Art & Fashion

Merchandise from the Beijing Olympics may be tainted, Coalition says.

The International Olympic Committee has been chastised by an activist alliance for failing to assure that no forced Uyghur labor will be used in the creation of Beijing Winter Olympics products.

The Coalition to End Forced Labor in the Uyghur Region, a coalition of 400 organizations from 40 countries, said they tried for eight months to engage the IOC to obtain due diligence assurances for Olympics-branded products but were turned down.

"The International Olympic Committee has no idea if the thousands of Olympic-branded products sold by its corporate sponsors and other partners are created with Uyghur forced labor," said Scott Nova, executive director of the Worker Rights Consortium, one of the coalition's member organizations. "Worse, Olympic officials appear unconcerned, as indicated by their refusal to do and share substantial due diligence."

On its website, the IOC publishes its supplier code, which outlines the minimum social and environmental obligations for its vendors. Human rights, labor conditions, waste minimization, transportation optimization, and ethics are all included. Anta Sports, for example, the IOC's official sportswear uniform supplier, is one of many apparel firms throughout the world that source cotton from Xinjiang. Following the Better Cotton Initiative uproar in March, a slew of domestic Chinese enterprises went to great lengths to particularly add "Xinjiang cotton" in their product lists and descriptions as a show of nationalistic solidarity.

The Chinese government has always claimed that there are no human rights violations in the region, while the United States and various European lawmakers have indicated that there is evidence of genocide and extensive oppression of the Muslim ethnic minority. The Biden administration signed a bill prohibiting all imports from Xinjiang on Dec. 22.

The United States, the United Kingdom, Canada, and Australia have already announced their diplomatic boycott of the Games, which begin on February 4th. Japan has also indicated that it will not send an official government delegation to the Games, though it has refrained from labeling it a boycott.

The group stated in April that it had "expressly called on the IOC to articulate its human rights due diligence plan" and that "procurement of any goods or commodities meet with the International Labour Organization core labor criteria," which do not include forced labor.
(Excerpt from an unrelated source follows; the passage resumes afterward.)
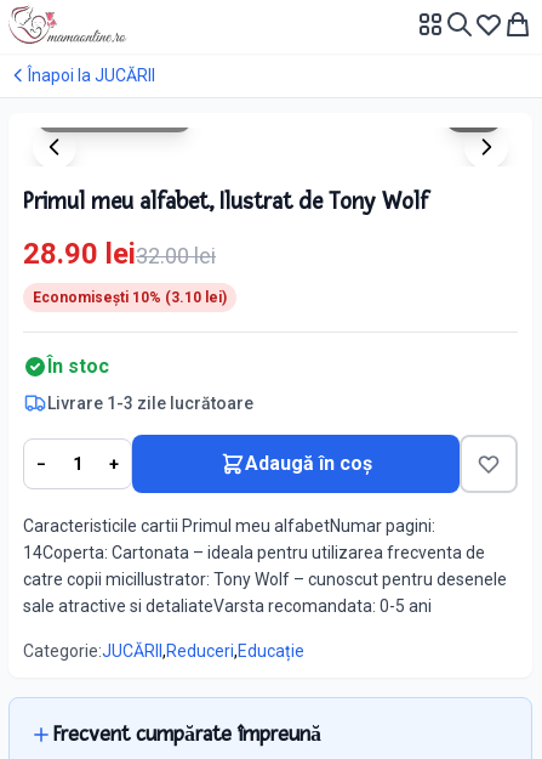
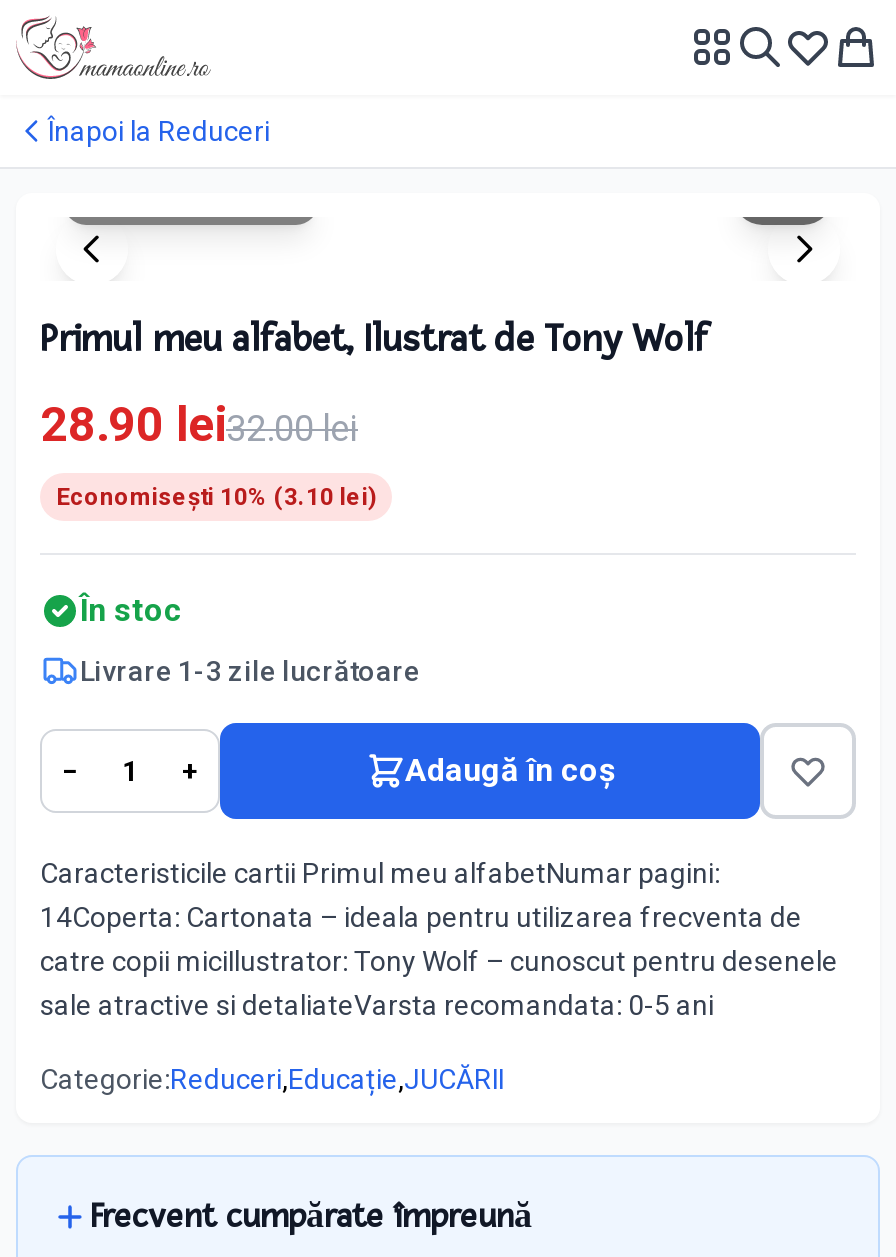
[28,66,155,85] Înapoi la JUCĂRII -> [48,115,270,147] Înapoi la Reduceri
[23,641,304,661] Categorie:JUCĂRII,Reduceri,Educație -> [40,1063,504,1095] Categorie:Reduceri,Educație,JUCĂRII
"However, there is no evidence that the IOC has done such due diligence or a human rights impact assessment, whether in relation to Uyghur forced labor or otherwise." "There is also no indication that the IOC has discussed forced labor or other labor or human rights hazards with the Beijing Organizing Committee — effectively the Chinese government," it added.

The IOC and the Beijing Winter Olympics Committee have been contacted for comment by WWD.